En réalité, encore plus que l’alternance au collège , l’apprentissage junior concrétisait la mise en place, dès la fin de la Cinquième d’un palier d’orientation et d’une éviction précoce du collège que le SNES a toujours condamnés. Déjà, la mise en place de l’alternance a donné lieu à de nombreuses dérives qui ont été dénoncées tant par les personnels que par l’Inspection générale. La définition du " public " visé était floue : élèves présentant " une accumulation de retards ou de lacunes que les modalités traditionnelles des soutiens scolaires ne permettent pas (...) de surmonter, qui manifestent des intérêts des goûts ou des talents non pris en charge dans la scolarité ordinaire du collège " et qui risquent de décrocher. Ce flou avait favorisé les dérapages. L’enquête réalisée par le ministère en 2003 a montré que le nombre de collégiens concernés par les dispositifs en Quatrième variait de... 1 % à 17 % selon les départements ! Un nouveau rapport des inspections générales en 2005 a constaté que le nombre de dispositifs en place dans les départements ne dépendait pas du poids de la difficulté scolaire mais...du volontarisme plus ou moins affirmé de l’Inspecteur d’Académie. Pour l’apprentissage junior, il en sera vraisemblablement de même car aucun verrou n’existe dans les textes pour limiter le nombre de jeunes concernés par ce dispositif. d’autant que Le volontariat des jeunes et de leur famille peut se trouver « suscité » par la perspective de gratification financière (20% du SMIC par heure travaillée pour un stage de plus de 20 jours dans la même entreprise) En l’état actuel du collège, le SNES considère que des mesures au cas par cas pour les élèves volontaires, les plus âgés, en grande difficulté ou en rupture avec l’enseignement au collège sont nécessaires. Des parcours individualisés en LP qui puissent leur ouvrir la perspective de l’accès à une première qualification professionnelle doivent pouvoir leur être proposés. Ces mesures transitoires ne doivent pas dispenser de mener une politique précoce et résolue de la difficulté scolaire. Avec l’alternance et l’apprentissage junior, c’est dans la voie inverse qu’on s’engage.

Notre proposition d’équipe de suivi

Pour éviter que l’échec scolaire ne devienne trop lourd et pour privilégier une véritable prévention, nous demandons que se mettent en place des équipes pluriprofessionnelles de suivi de la grande difficulté.

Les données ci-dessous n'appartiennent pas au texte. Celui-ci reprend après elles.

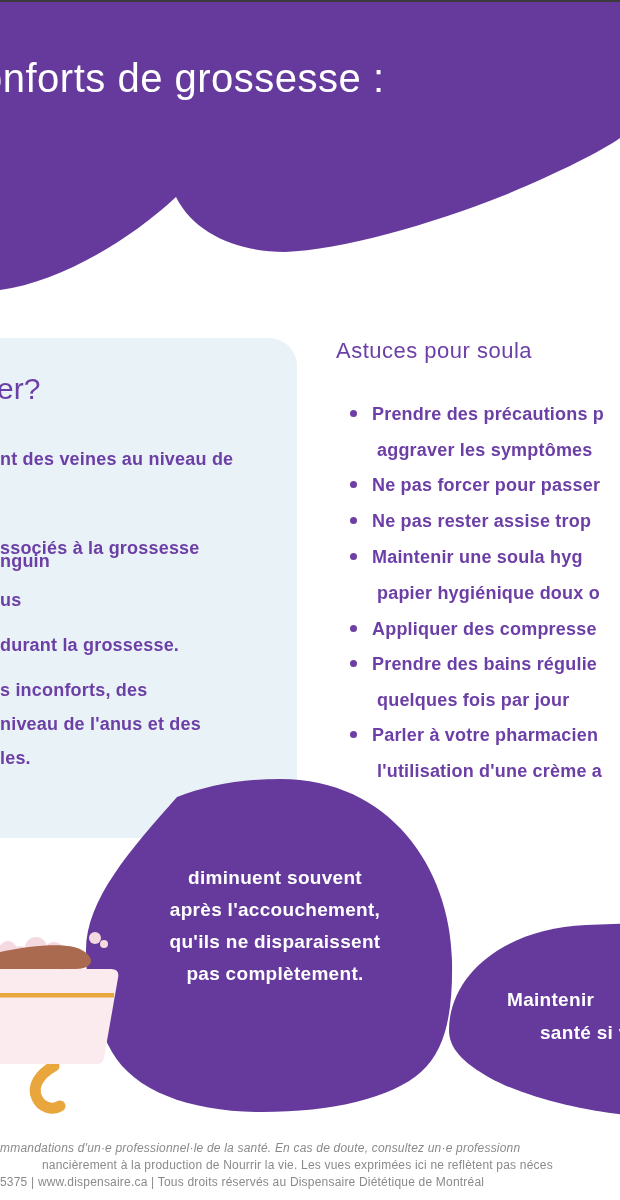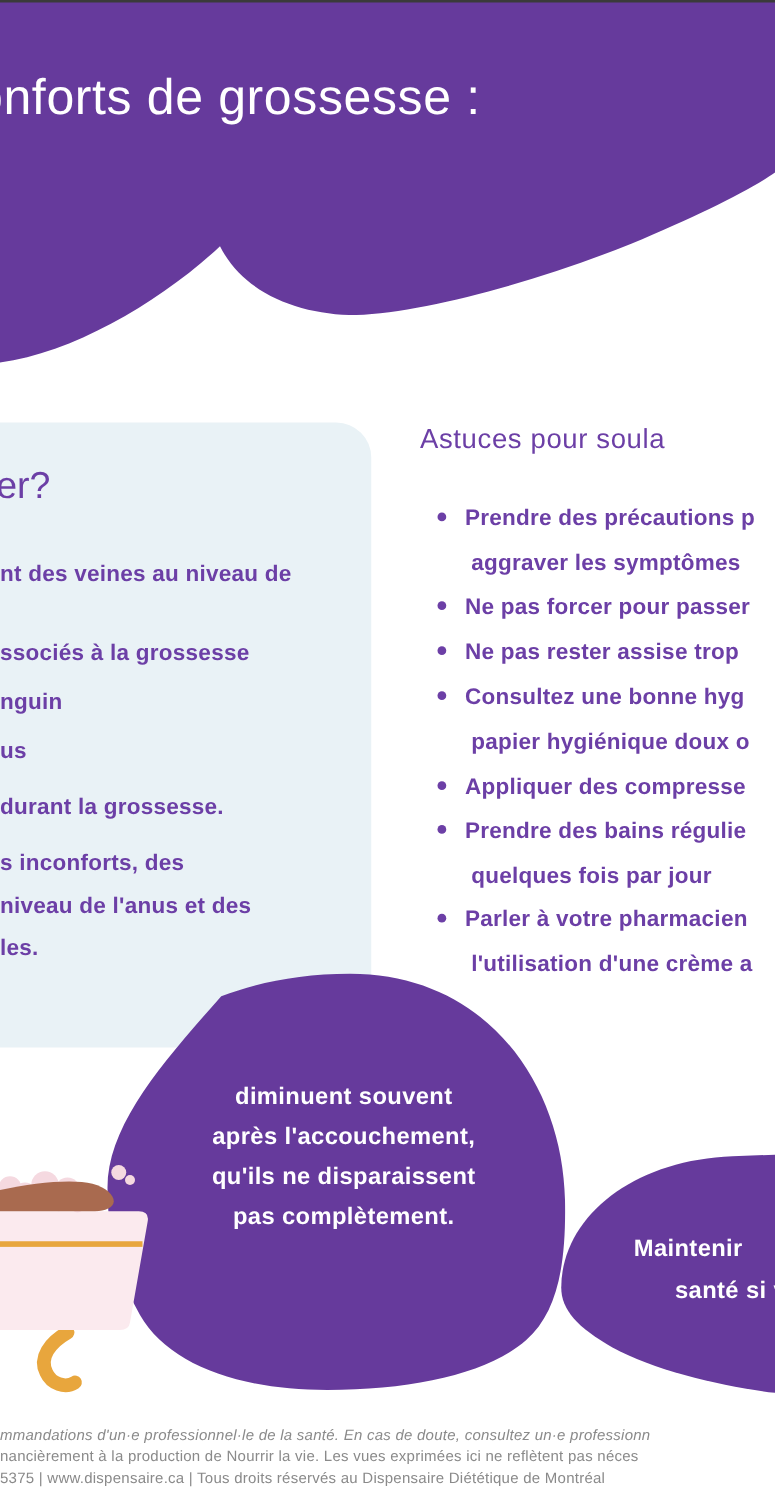--- a/index.html
+++ b/index.html
@@ -95,7 +95,7 @@
 <div id="left-heading" class="abs txt nowrap h2-purple">er?</div>
 
 <div class="abs txt nowrap body-line left-line" style="top:447px">nt des veines au niveau de</div>
-<div class="abs txt nowrap body-line left-line" style="top:510px">ssociés à la grossesse</div>
+<div class="abs txt nowrap body-line left-line" style="top:536px">ssociés à la grossesse</div>
 <div class="abs txt nowrap body-line left-line" style="top:549px">nguin</div>
 <div class="abs txt nowrap body-line left-line" style="top:588px">us</div>
 <div class="abs txt nowrap body-line left-line" style="top:633px">durant la grossesse.</div>

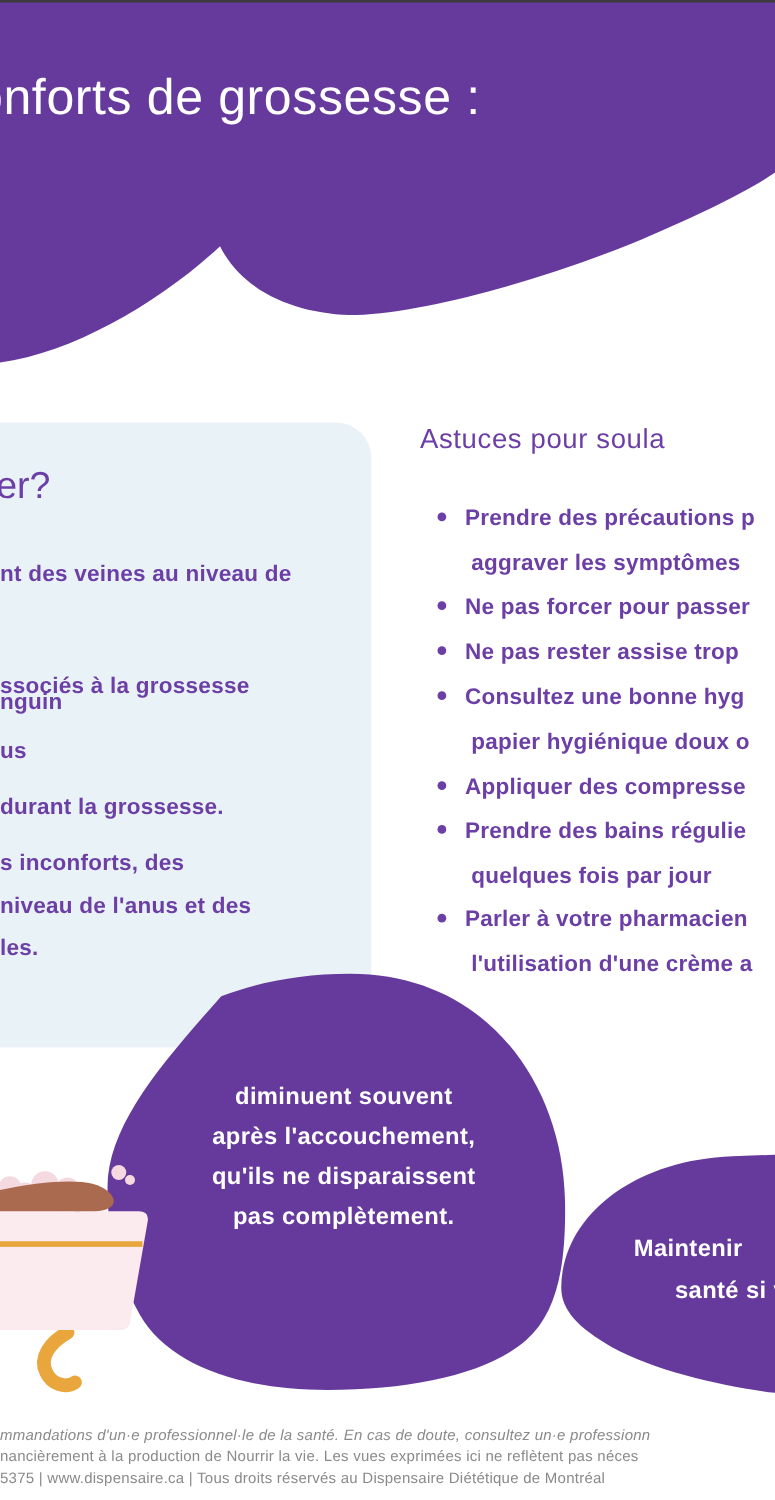--- a/index.html
+++ b/index.html
@@ -117,7 +117,7 @@
 <div class="abs txt nowrap body-line tip-cont" style="top:438px">aggraver les symptômes</div>
 <div class="abs txt nowrap body-line tip-line" style="top:473px">Ne pas forcer pour passer</div>
 <div class="abs txt nowrap body-line tip-line" style="top:509px">Ne pas rester assise trop</div>
-<div class="abs txt nowrap body-line tip-line" style="top:545px">Consultez une bonne hyg</div>
+<div class="abs txt nowrap body-line tip-line" style="top:545px">Maintenir une soula hyg</div>
 <div class="abs txt nowrap body-line tip-cont" style="top:581px">papier hygiénique doux o</div>
 <div class="abs txt nowrap body-line tip-line" style="top:617px">Appliquer des compresse</div>
 <div class="abs txt nowrap body-line tip-line" style="top:652px">Prendre des bains régulie</div>

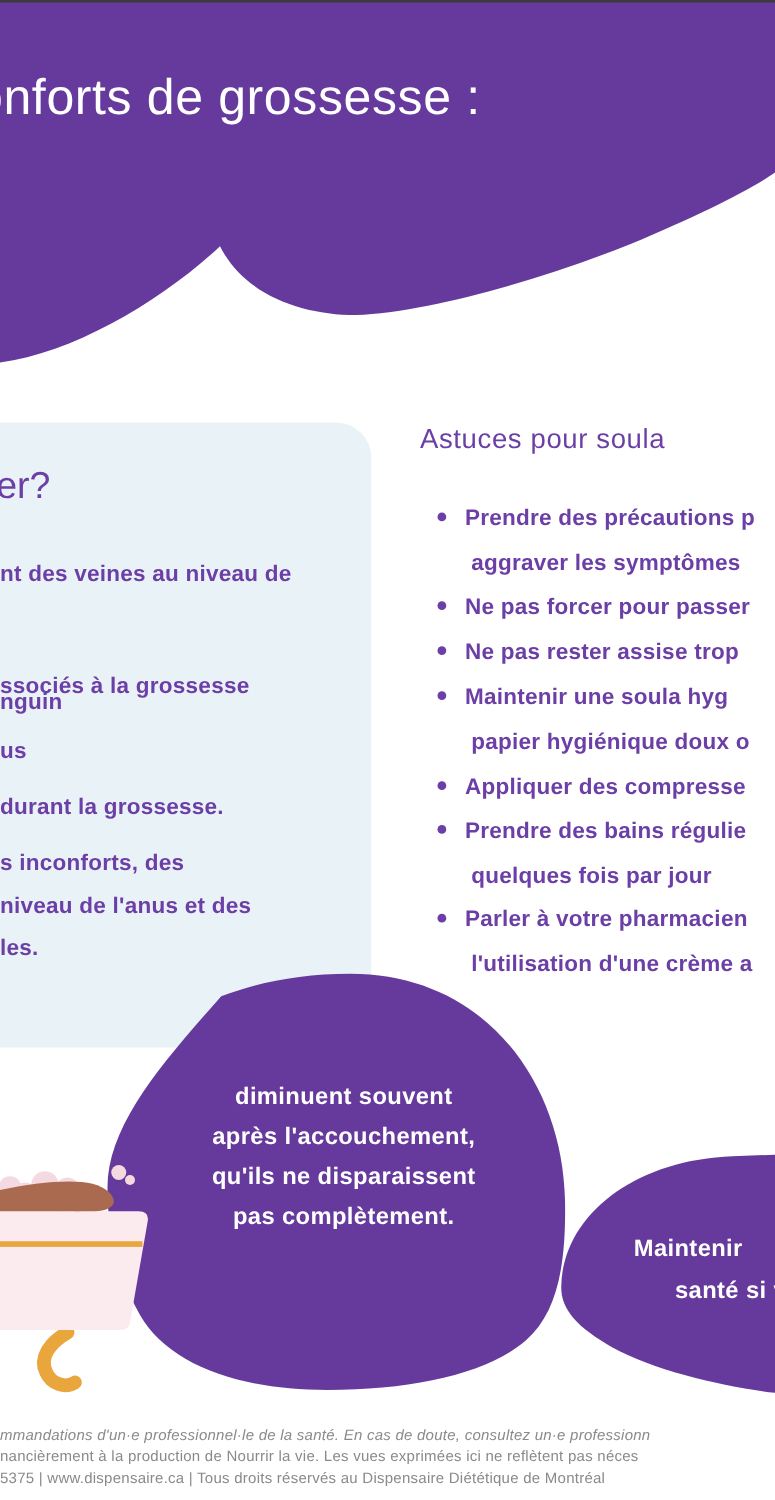--- a/index.html
+++ b/index.html
@@ -46,7 +46,7 @@
     left:0;color:#8A8A8A;font-size:12px;letter-spacing:0.2px;z-index:5;
   }
   #footer-1{top:1141px;font-style:italic;text-align:right;}
-  #footer-2{top:1158px;}
+  #footer-2{top:1158px;padding-left:42px;}
   #footer-3{top:1175px;}
 </style>
 </head>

L’équipe, qui devrait comprendre un ou deux enseignants, un CPE, le CO-Psy, l’assistante sociale et l’infirmière, suivrait des élèves connaissant des difficultés au niveau des apprentissages, mais aussi d’ordre psychologique ou social.

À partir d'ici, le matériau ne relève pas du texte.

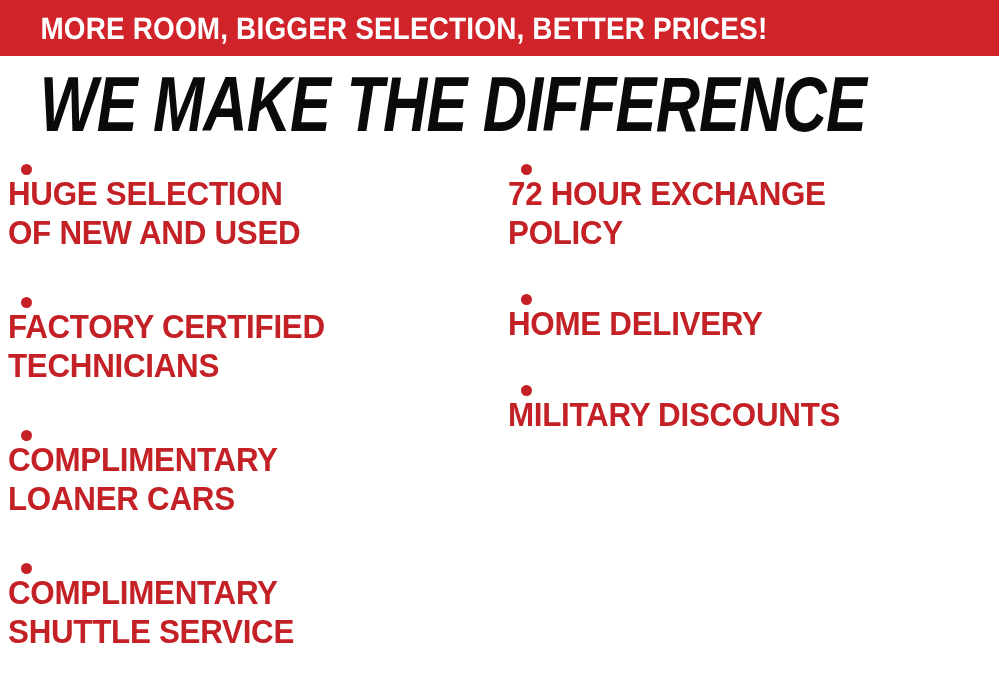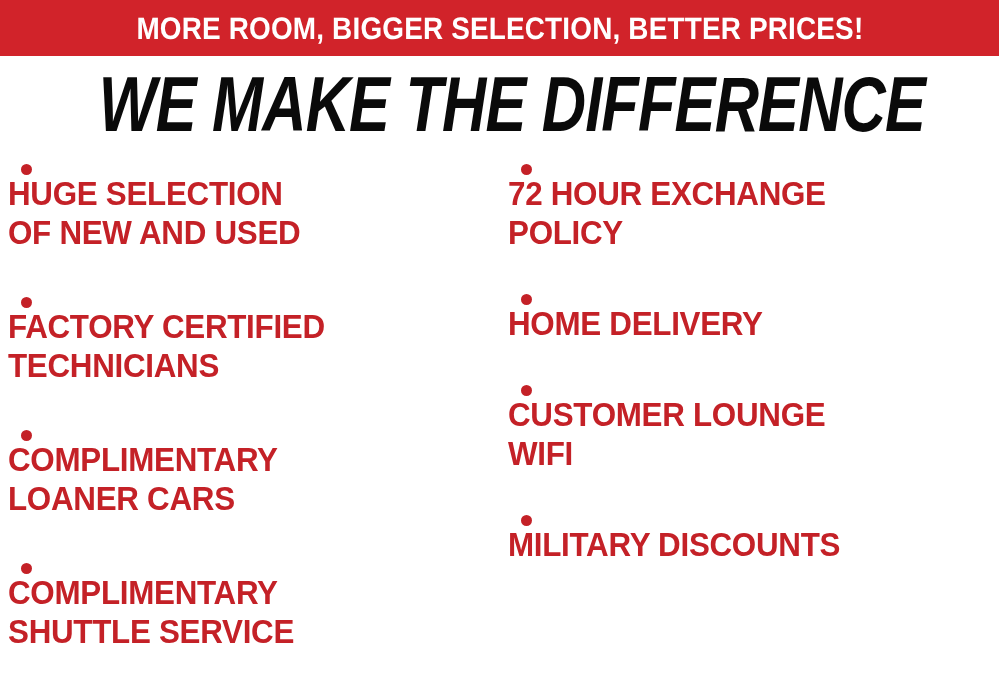--- a/index.html
+++ b/index.html
@@ -29,7 +29,6 @@
     background: #d1232a;
     display: flex;
     align-items: center;
-    justify-content: center;
   }
   .banner-text {
     color: #ffffff;

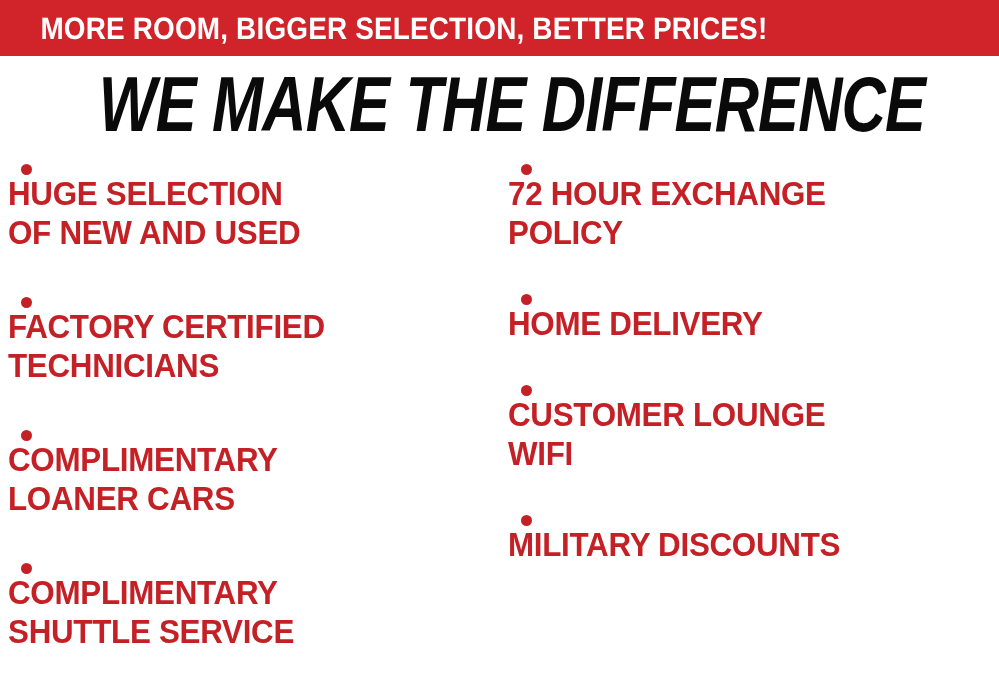--- a/index.html
+++ b/index.html
@@ -52,7 +52,7 @@
     height: 78px;
     display: flex;
     align-items: center;
-    margin-left: 20px;
+    justify-content: center;
   }
   .headline {
     color: #0a0a0a;

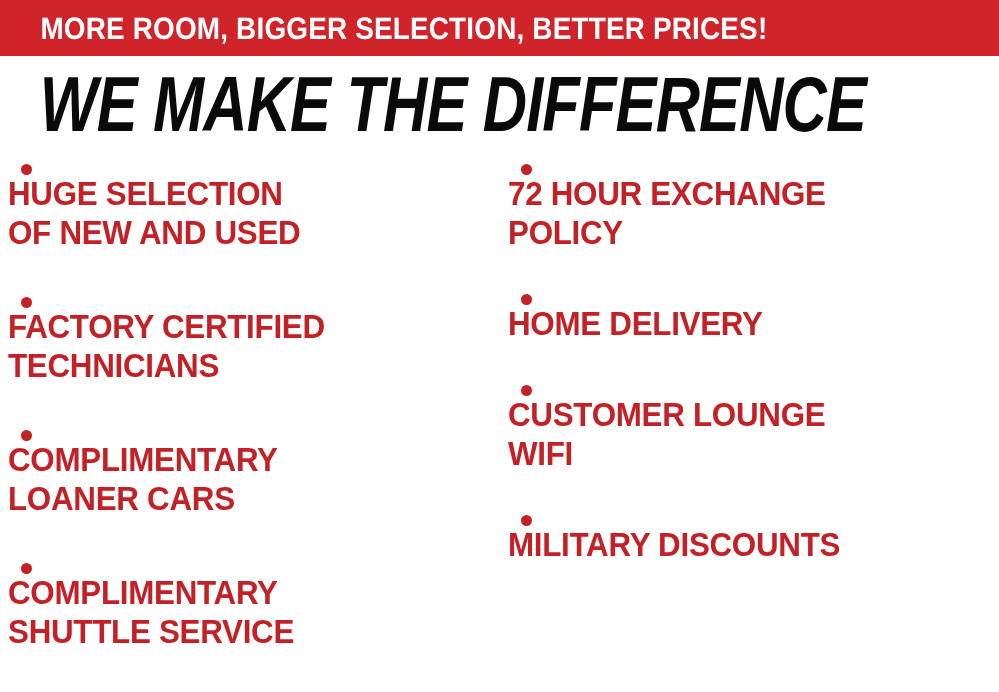--- a/index.html
+++ b/index.html
@@ -164,11 +164,6 @@
       </div>
       <div class="bullet-item">
         <span class="dot"></span>
-        <span class="bullet-text">CUSTOMER LOUNGE
-WIFI</span>
-      </div>
-      <div class="bullet-item">
-        <span class="dot"></span>
         <span class="bullet-text">MILITARY DISCOUNTS</span>
       </div>
     </div>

Il s’agit pour nous d’échafauder un véritable tutorat d’équipe remplissant des missions d’évaluation et de proposition :

en repérant les élèves vulnérables,

en amorçant le dialogue avec eux, leurs familles et l’ensemble des partenaires extérieurs,

en mobilisant des personnes ressources (orthophoniste, psychologue...) pour traiter les problèmes qui ne peuvent l’être au sein de l’institution,

en assurant un suivi pédagogique et d’orientation.

En tirant profit de tout le potentiel d’enseignement (LP, SEGPA/EREA, classes du collège, dispositifs relais...) l’équipe jouerait tout son rôle en formulant des besoins éducatifs spécifiques à chaque élève concerné.

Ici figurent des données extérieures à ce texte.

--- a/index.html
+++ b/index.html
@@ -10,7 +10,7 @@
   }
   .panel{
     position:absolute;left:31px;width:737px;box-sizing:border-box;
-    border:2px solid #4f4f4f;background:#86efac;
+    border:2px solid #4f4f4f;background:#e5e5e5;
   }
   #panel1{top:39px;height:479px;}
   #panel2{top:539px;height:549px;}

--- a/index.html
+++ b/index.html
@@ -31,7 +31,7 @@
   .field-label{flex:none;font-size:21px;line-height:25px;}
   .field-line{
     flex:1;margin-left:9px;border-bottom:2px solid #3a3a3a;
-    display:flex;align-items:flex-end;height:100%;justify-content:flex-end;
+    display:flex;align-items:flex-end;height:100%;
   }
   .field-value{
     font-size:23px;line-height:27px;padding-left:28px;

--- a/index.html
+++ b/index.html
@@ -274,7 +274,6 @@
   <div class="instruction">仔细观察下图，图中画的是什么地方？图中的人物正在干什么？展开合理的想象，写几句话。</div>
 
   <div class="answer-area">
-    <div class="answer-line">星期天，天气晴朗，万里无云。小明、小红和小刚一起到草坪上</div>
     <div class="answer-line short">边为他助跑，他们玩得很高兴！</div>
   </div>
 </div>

Nous demandons qu’une décharge forfaitaire de service soit accordée à chaque enseignant engagé volontairement dans le dispositif et que les autres personnels soient présents en nombre suffisant dans l’établissement afin de participer régulièrement à la concertation.

Nous invitons les équipes intéressées par l’expérimentation d’un tel dispositif à présenter leur projet au CA afin que ce dernier demande officiellement à l’IA les moyens nécessaires pour le réaliser.